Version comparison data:
◇ ◇ ◇
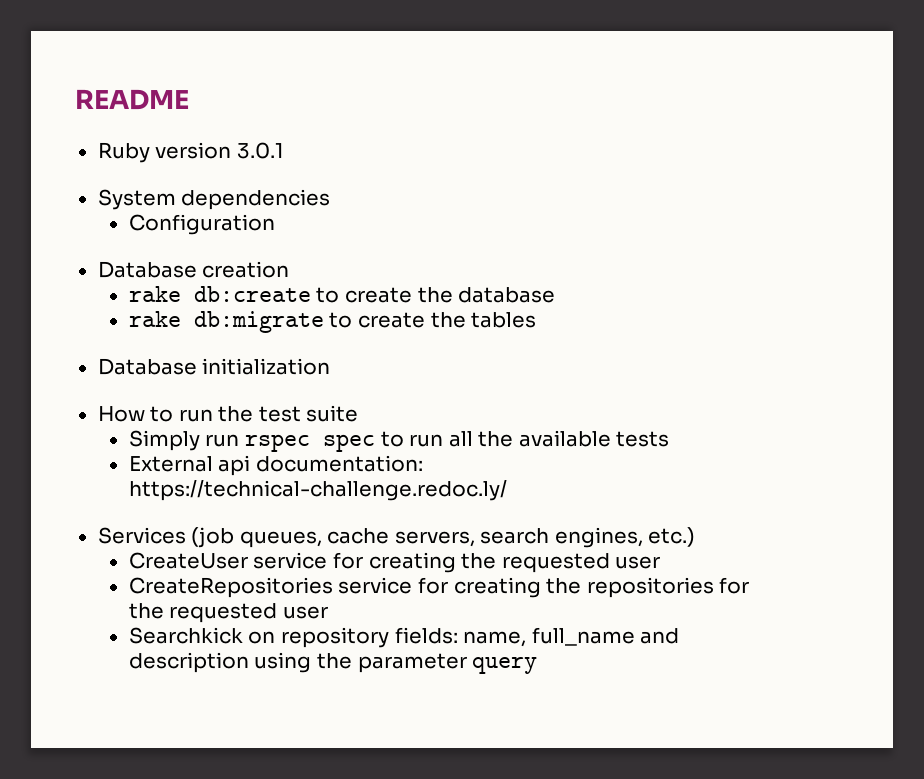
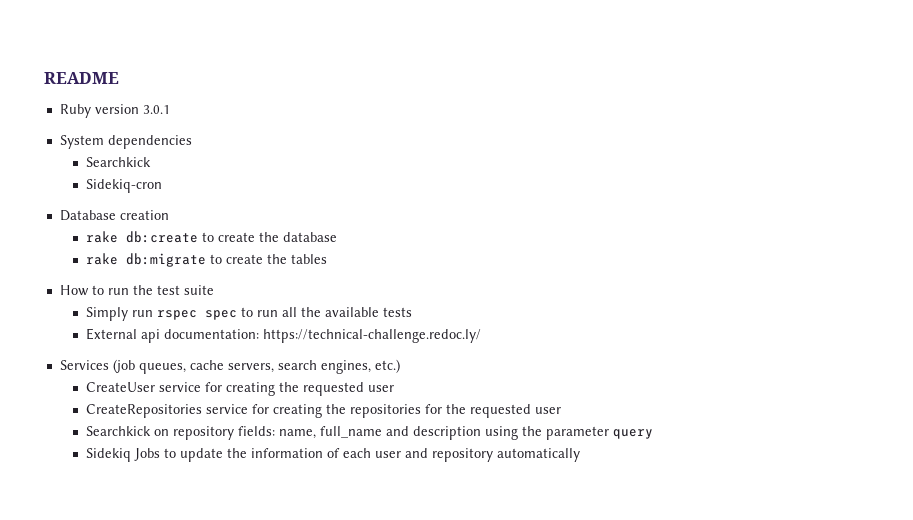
[128,214,275,235] Configuration -> [86,157,152,167] [86,179,163,193] Searchkick // Sidekiq-cron
[97,358,331,375] // Database initialization -> (328, 259) none
(538, 665) none -> [86,448,581,462] // Sidekiq Jobs to update the information of each user and repository automatically

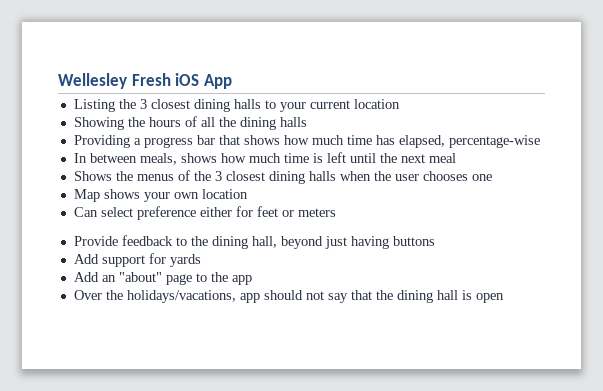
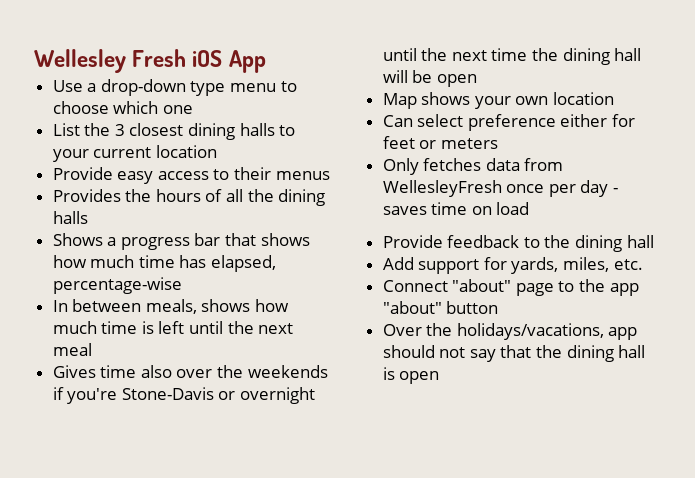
[73,99,115,112] Listing -> [52,79,297,96] [52,101,193,114] [52,123,80,136] Use a drop-down type menu to choose which one // List
[73,117,124,130] Showing -> [52,167,330,184] [52,189,121,202] Provide easy access to their menus // Provides
[73,135,130,148] Providing -> [52,233,103,246] Shows
[73,170,492,184] Shows the menus of the 3 closest dining halls when the user chooses one -> [52,365,328,378] [52,387,316,404] [382,48,642,65] [382,70,477,87] Gives time also over the weekends if you're Stone-Davis or overnight until the next time the dining hall will be open
(336, 212) none -> [382,158,564,175] [382,180,619,197] [382,202,530,215] // Only fetches data from WellesleyFresh once per day - saves time on load
[251,236,435,249] hall, beyond just having buttons -> [626,235,654,248] hall
[169,254,201,267] [73,272,116,282] yards // Add an -> [511,257,643,274] [382,280,448,292] yards, miles, etc. // Connect
(252, 280) none -> [382,301,499,314] "about" button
◇ ◇ ◇
Work task: Which of the lines above mention the word "user"? Pull those lines out.

Answer to the problem:
(538, 665) none -> [86,448,581,462] // Sidekiq Jobs to update the information of each user and repository automatically
[73,170,492,184] Shows the menus of the 3 closest dining halls when the user chooses one -> [52,365,328,378] [52,387,316,404] [382,48,642,65] [382,70,477,87] Gives time also over the weekends if you're Stone-Davis or overnight until the next time the dining hall will be open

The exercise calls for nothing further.